Гонконг. За много лет до начала войны все, кто знал положение дел на Дальнем Востоке, понимали: наши позиции в Гонконге шатки, и, как только начнется большая война, мы их утратим вовсе. Это знание, однако, было настолько невыносимым, что одно правительство за другим продолжало цепляться за Гонконг вместо того, чтобы отдать его китайцам. За несколько недель до нападения Японии туда были даже переброшены свежие войска, которые были неминуемо и бессмысленно обречены попасть в плен. Потом разразилась война, и Гонконг сразу же пал – как и должно было произойти, о чем знали все.

Воинская повинность.
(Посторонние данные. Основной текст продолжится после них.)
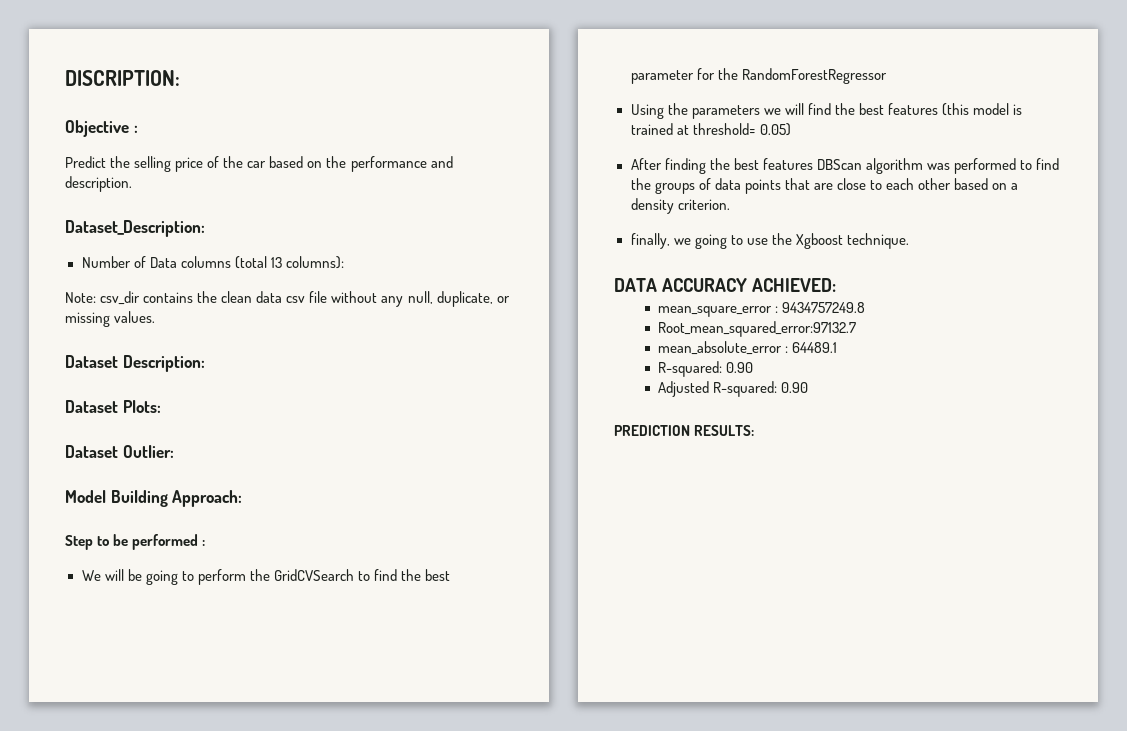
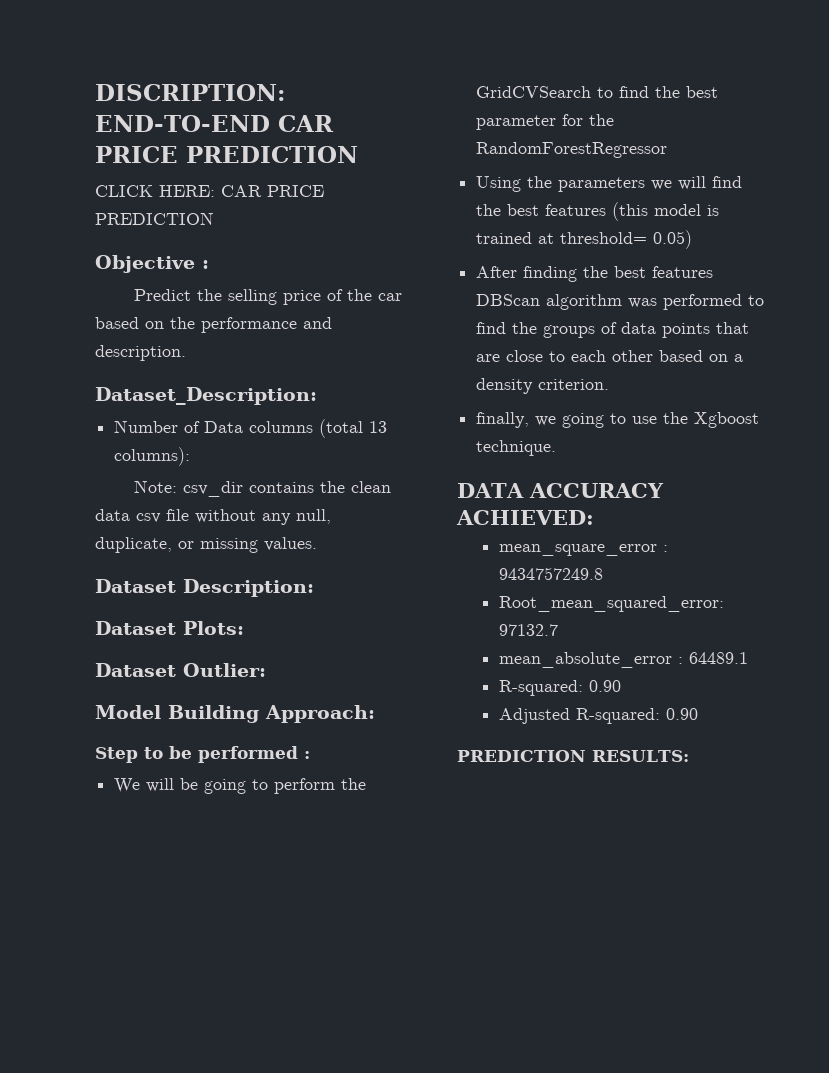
- DISCRIPTION:
+ DISCRIPTION: END-TO-END CAR PRICE PREDICTION
+ CLICK HERE: CAR PRICE PREDICTION

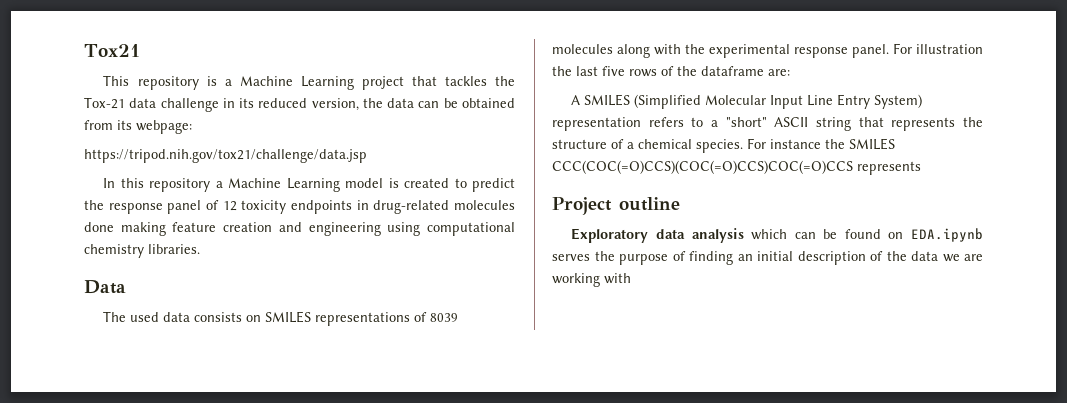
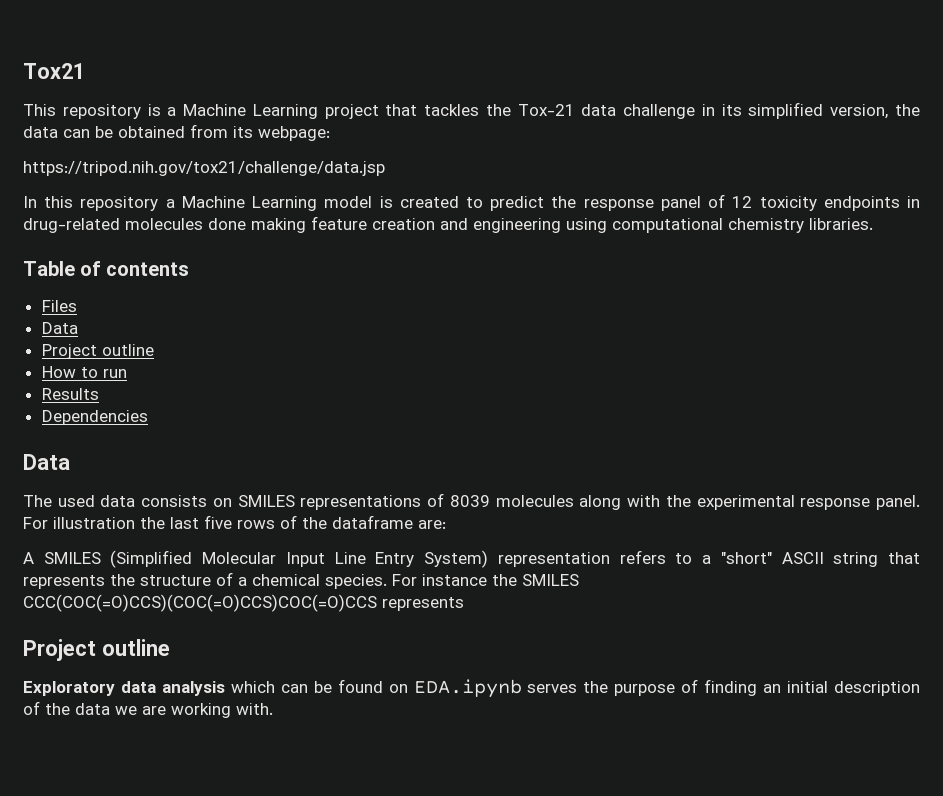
- This repository is a Machine Learning project that tackles the Tox-21 data challenge in its reduced version, the data can be obtained from its webpage:
+ This repository is a Machine Learning project that tackles the Tox-21 data challenge in its simplified version, the data can be obtained from its webpage:
+ Table of contents
+ Files
+ Data
+ Project outline
+ How to run
+ Results
+ Dependencies
- Exploratory data analysis which can be found on EDA.ipynb serves the purpose of finding an initial description of the data we are working with
+ Exploratory data analysis which can be found on EDA.ipynb serves the purpose of finding an initial description of the data we are working with.

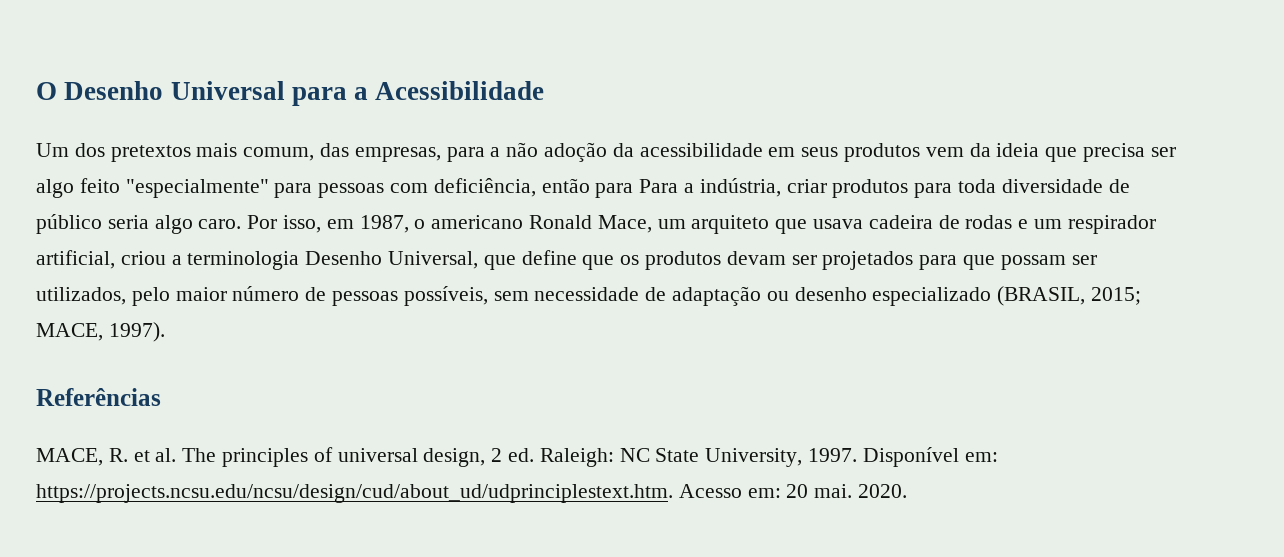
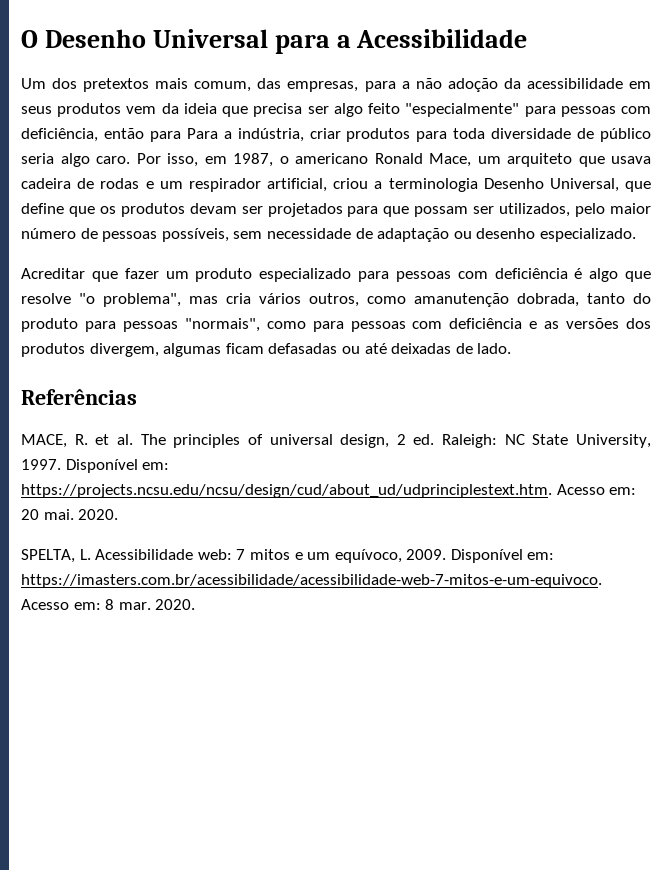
- Por isso, em 1987, o americano Ronald Mace, um arquiteto que usava cadeira de rodas e um respirador artificial, criou a terminologia Desenho Universal, que define que os produtos devam ser projetados para que possam ser utilizados, pelo maior número de pessoas possíveis, sem necessidade de adaptação ou desenho especializado (BRASIL, 2015; MACE, 1997).
+ Por isso, em 1987, o americano Ronald Mace, um arquiteto que usava cadeira de rodas e um respirador artificial, criou a terminologia Desenho Universal, que define que os produtos devam ser projetados para que possam ser utilizados, pelo maior número de pessoas possíveis, sem necessidade de adaptação ou desenho especializado.
+ Acreditar que fazer um produto especializado para pessoas com deficiência é algo que resolve "o problema", mas cria vários outros, como amanutenção dobrada, tanto do produto para pessoas "normais", como para pessoas com deficiência e as versões dos produtos divergem, algumas ficam defasadas ou até deixadas de lado.
+ SPELTA, L. Acessibilidade web: 7 mitos e um equívoco, 2009. Disponível em: https://imasters.com.br/acessibilidade/acessibilidade-web-7-mitos-e-um-equivoco. Acesso em: 8 mar. 2020.

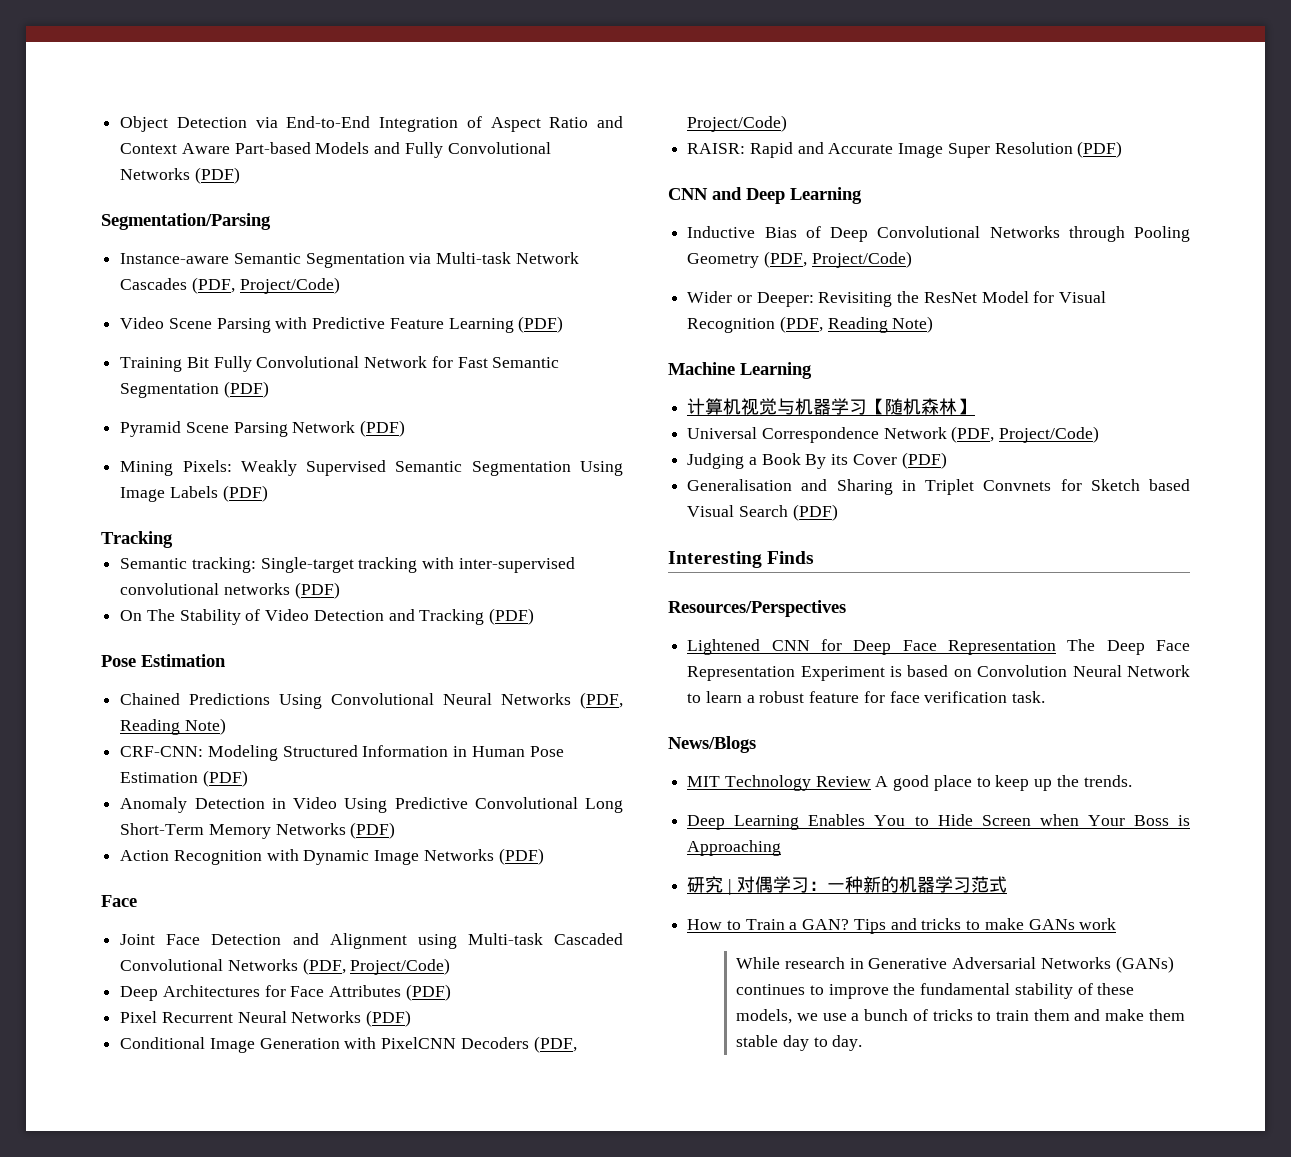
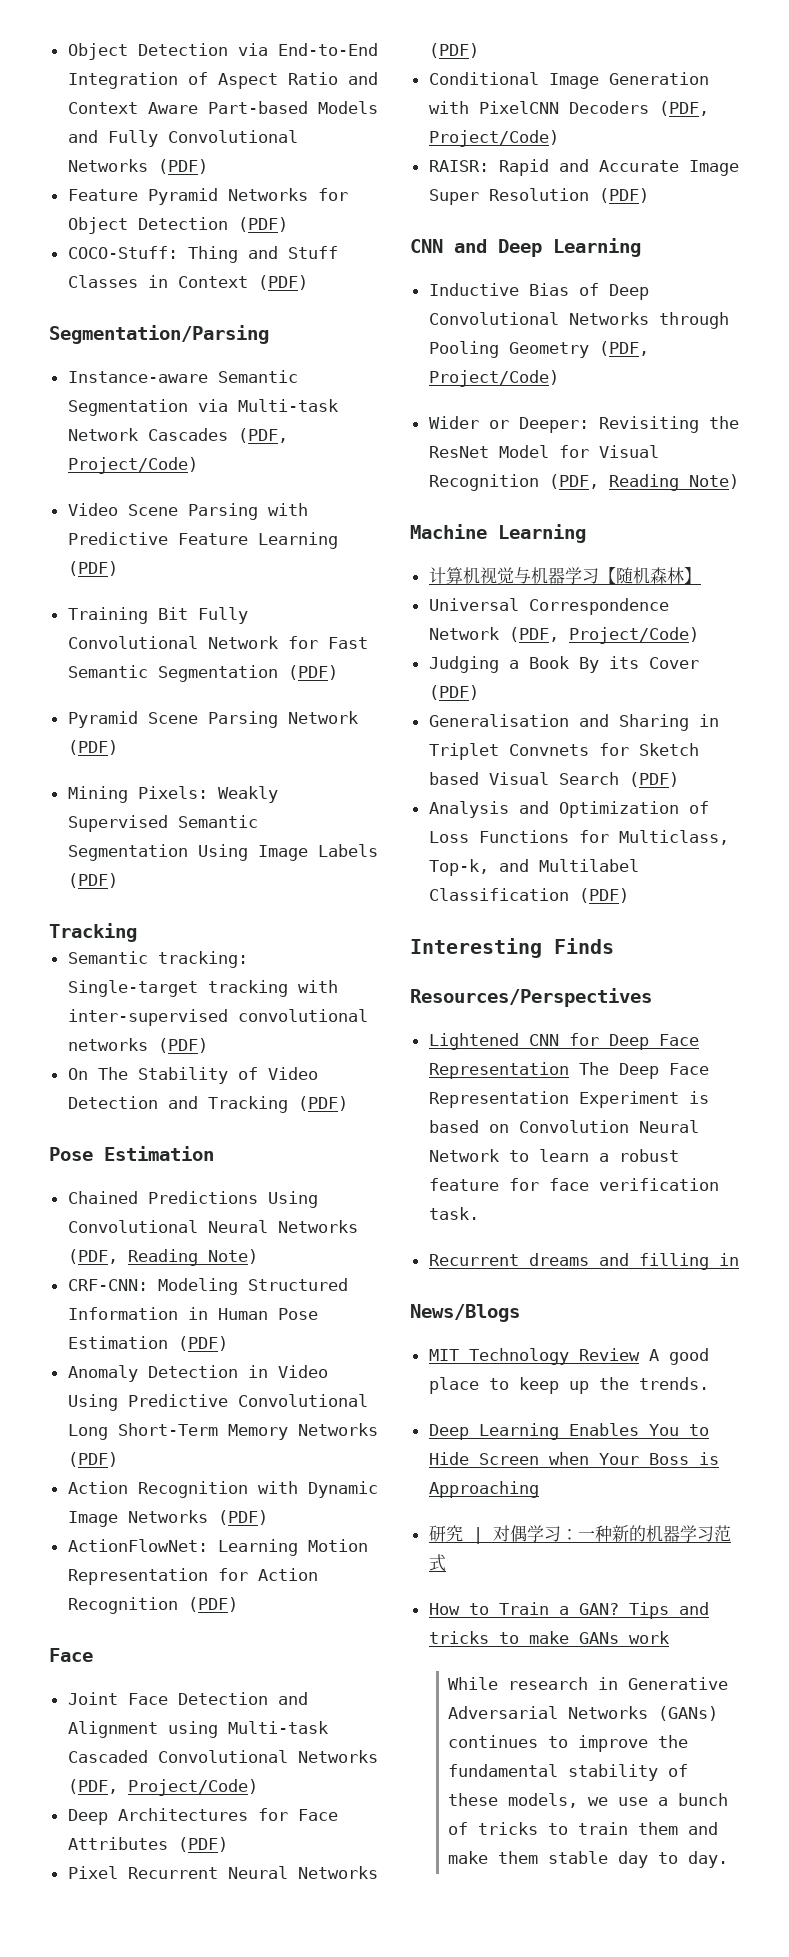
+ Feature Pyramid Networks for Object Detection (PDF)
+ COCO-Stuff: Thing and Stuff Classes in Context (PDF)
+ ActionFlowNet: Learning Motion Representation for Action Recognition (PDF)
+ Analysis and Optimization of Loss Functions for Multiclass, Top-k, and Multilabel Classification (PDF)
+ Recurrent dreams and filling in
В течение нескольких довоенных лет почти все осведомленные люди выступали за противостояние Германии; при этом большинство из них одновременно было против роста вооружений, которое позволило бы сделать это противостояние эффективным. Мне хорошо известны аргументы, которые выдвигаются в защиту этого парадокса; некоторые из них небезосновательны, но главным образом это просто юридические отговорки. Даже когда шел уже 1939 год, Лейбористская партия голосовала против обязательной воинской повинности; вероятно, это сыграло свою роль в заключении русско-германского пакта и, безусловно, оказало катастрофическое воздействие на моральное состояние общества во Франции. Потом настал 1940 год, и мы чуть не погибли из-за отсутствия большой эффективно действующей армии, которая могла бы у нас быть, только если бы мы ввели воинскую повинность по меньшей мере тремя годами раньше.